What is particularly tough these days, though, is have a view of things that is not mainstream or mainstream-sanctioned. We have arrived at a point here in the West when disagreeing with a given (generally speaking, accepted) point-of-view is automatically interpreted as advocating the precise opposite. This isn't faulty thinking, it's unacceptable behavior, and I don't care how smart you are or think you are, if you make this mistake, you're just being stupid. None of us lives in a world of black-and-white, regardless of how much most people, the mainstream media, the powers-that-be, or anyone else would like it to be so.

Let me repeat what I've said so often in the past few days: what happened in Paris is reprehensible and inexcusable. There is no justification for it; end of story. Let me add what I've also had to say so often in the past few days: I understand all your shock and sadness, but the fact remains that this kind of thing happens to "us" (I'll come back to that) once every couple of years; for too many others on this planet, this is their life every single day. Why is that so hard to understand? Why is it so unwanted when someone -- like me -- brings it up? I think those are legitimate questions.

Our reaction to the tragedy of terrorism should be (and yes, I'm being very prescriptive here), how do we stop things like this (read: acts of terror) from happening? what can we do to make it stop?

This shouldn't detract us from our mourning, but our mourning itself should sensitize us to the real issues involved. We've got a problem, and by "we" I mean all of us, every single human being on the planet. Terror happens everywhere but in some places more than other. We, in the West, have been exposed (NYC, London, Madrid, Paris, to name the most familiar), but others have been immersed (Syria, Lebanon, Iraq, Palestine, to name the most recent) in it. It matters. It matters a lot that we have to go through it, but it matters that others have to live with it.

While I have never claimed that we don't care about the terror inflicted on others, there is a good bit of factual evidence available that we don't know about it, don't recognize it, don't accept it, and don't feel as moved by it as we should. This "we" is all of us in the West, and all our countries that believe that we know what's better for others than they know themselves, which we claim fear and hate us when they would probably just prefer that we leave them alone, which just happen to be sitting are geographical areas that we have decided -- for whatever reasons -- are in "our interest". Just what the hell is that: our "interests"?
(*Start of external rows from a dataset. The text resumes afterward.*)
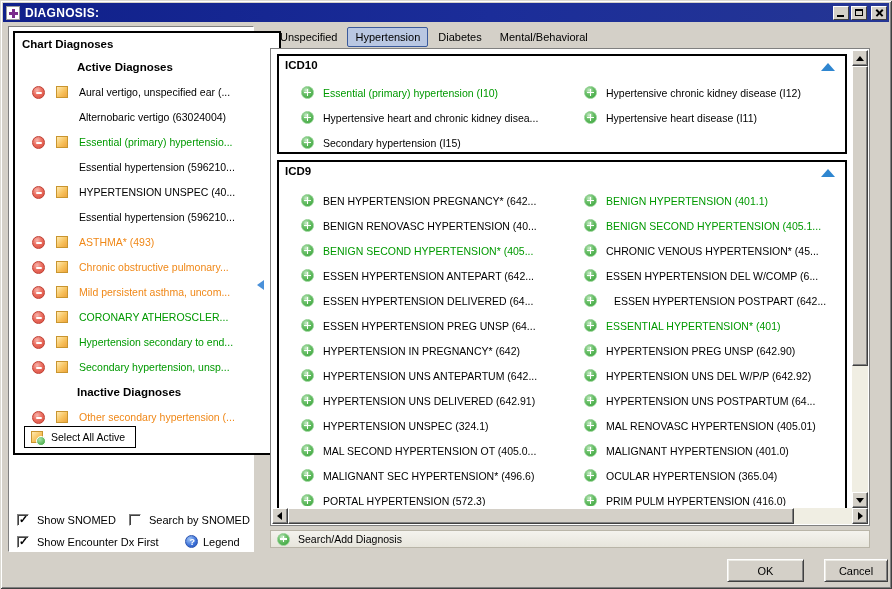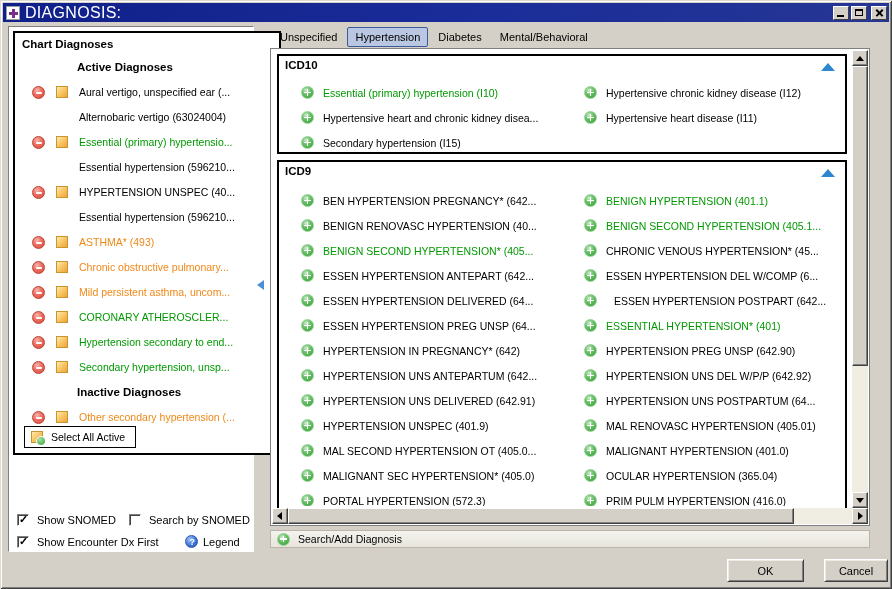--- a/index.html
+++ b/index.html
@@ -6,21 +6,21 @@
   html,body{background:#3a6ea5}
   body{font-family:"Liberation Sans", sans-serif;}
   .win{position:relative;width:892px;height:589px;background:#d4d0c8;overflow:hidden;
     box-shadow:inset 1px 1px 0 #dcdad3, inset -1px -1px 0 #404040, inset 2px 2px 0 #ffffff, inset -2px -2px 0 #808080;}
   
   .titlebar{position:absolute;left:3px;right:3px;top:3px;height:19px;display:flex;align-items:center;gap:5px;
     padding-left:3px;background:linear-gradient(90deg,#10208a,#1b2d99 55%,#253694);}
   .app-icon{width:14px;height:14px;background:#fff;border:1px solid #9c9c9c;position:relative;flex:0 0 14px}
   .app-icon::before{content:"";position:absolute;left:5px;top:2px;width:3px;height:9px;background:#7b2d8b}
   .app-icon::after{content:"";position:absolute;left:2px;top:5px;width:9px;height:3px;background:#7b2d8b}
-  .tb-title{color:#fff;font-weight:normal;font-size:16px;letter-spacing:.3px}
+  .tb-title{color:#fff;font-weight:bold;font-size:12px;letter-spacing:.3px}
   .tb-btns{margin-left:auto;margin-right:2px;display:flex;gap:2px}
   .tb-btn{width:16px;height:14px;background:#d4d0c8;border:1px solid;border-color:#fff #404040 #404040 #fff;
     position:relative;display:inline-block}
   .tb-btn.close{margin-left:2px}
   .g-min{position:absolute;left:3px;bottom:2px;width:7px;height:2px;background:#000}
   .g-max{position:absolute;left:3px;top:2px;width:8px;height:7px;border:1px solid #000;border-top-width:2px}
   .g-x{position:absolute;left:3px;top:2px;width:9px;height:9px}
   .g-x::before,.g-x::after{content:"";position:absolute;left:0;top:3.6px;width:9px;height:1.8px;background:#000}
   .g-x::before{transform:rotate(45deg)}.g-x::after{transform:rotate(-45deg)}
   
@@ -288,29 +288,29 @@
             <div class="icd-row">
               <span class="ic-plus"></span>
               <span class="icd-label" style="color: rgb(0, 0, 0);">HYPERTENSION UNS ANTEPARTUM (642...</span>
             </div>
             <div class="icd-row">
               <span class="ic-plus"></span>
               <span class="icd-label" style="color: rgb(0, 0, 0);">HYPERTENSION UNS DELIVERED (642.91)</span>
             </div>
             <div class="icd-row">
               <span class="ic-plus"></span>
-              <span class="icd-label" style="color: rgb(0, 0, 0);">HYPERTENSION UNSPEC (401.9)</span>
+              <span class="icd-label" style="color: rgb(0, 0, 0);">HYPERTENSION UNSPEC (324.1)</span>
             </div>
             <div class="icd-row">
               <span class="ic-plus"></span>
               <span class="icd-label" style="color: rgb(0, 0, 0);">MAL SECOND HYPERTENSION OT (405.0...</span>
             </div>
             <div class="icd-row">
               <span class="ic-plus"></span>
-              <span class="icd-label" style="color: rgb(0, 0, 0);">MALIGNANT SEC HYPERTENSION* (405.0)</span>
+              <span class="icd-label" style="color: rgb(0, 0, 0);">MALIGNANT SEC HYPERTENSION* (496.6)</span>
             </div>
             <div class="icd-row">
               <span class="ic-plus"></span>
               <span class="icd-label" style="color: rgb(0, 0, 0);">PORTAL HYPERTENSION (572.3)</span>
             </div>
           </div>
           <div class="icd-col">
             <div class="icd-row">
               <span class="ic-plus"></span>
               <span class="icd-label" style="color: rgb(0, 153, 0);">BENIGN HYPERTENSION (401.1)</span>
Personally, I'm sick and tired of all the blaming, all the blathering, all the threatening and the theatrics, all the conflict-seeking and the killing. When are we going to get it? When are we going to understand that every act of violence and revenge that we yearn for only makes things worse? When are we finally going to practice what we preach?

2015-11-14

The death toll rises

We're stunned, and we should be. We're shocked, and we should be. We're feeling vengeful, and we should not.

What happened in Paris last night deserves our strongest condemnation: the killing of innocent civilians, for whatever reason, is a reprehensible act of barbarism. There is no justification for it. None. And yet, it our shock and sadness and, yes, anger, we must beware ... of ourselves. Can we -- you and I -- become what we hate. We must be careful, for it can happen all too easily.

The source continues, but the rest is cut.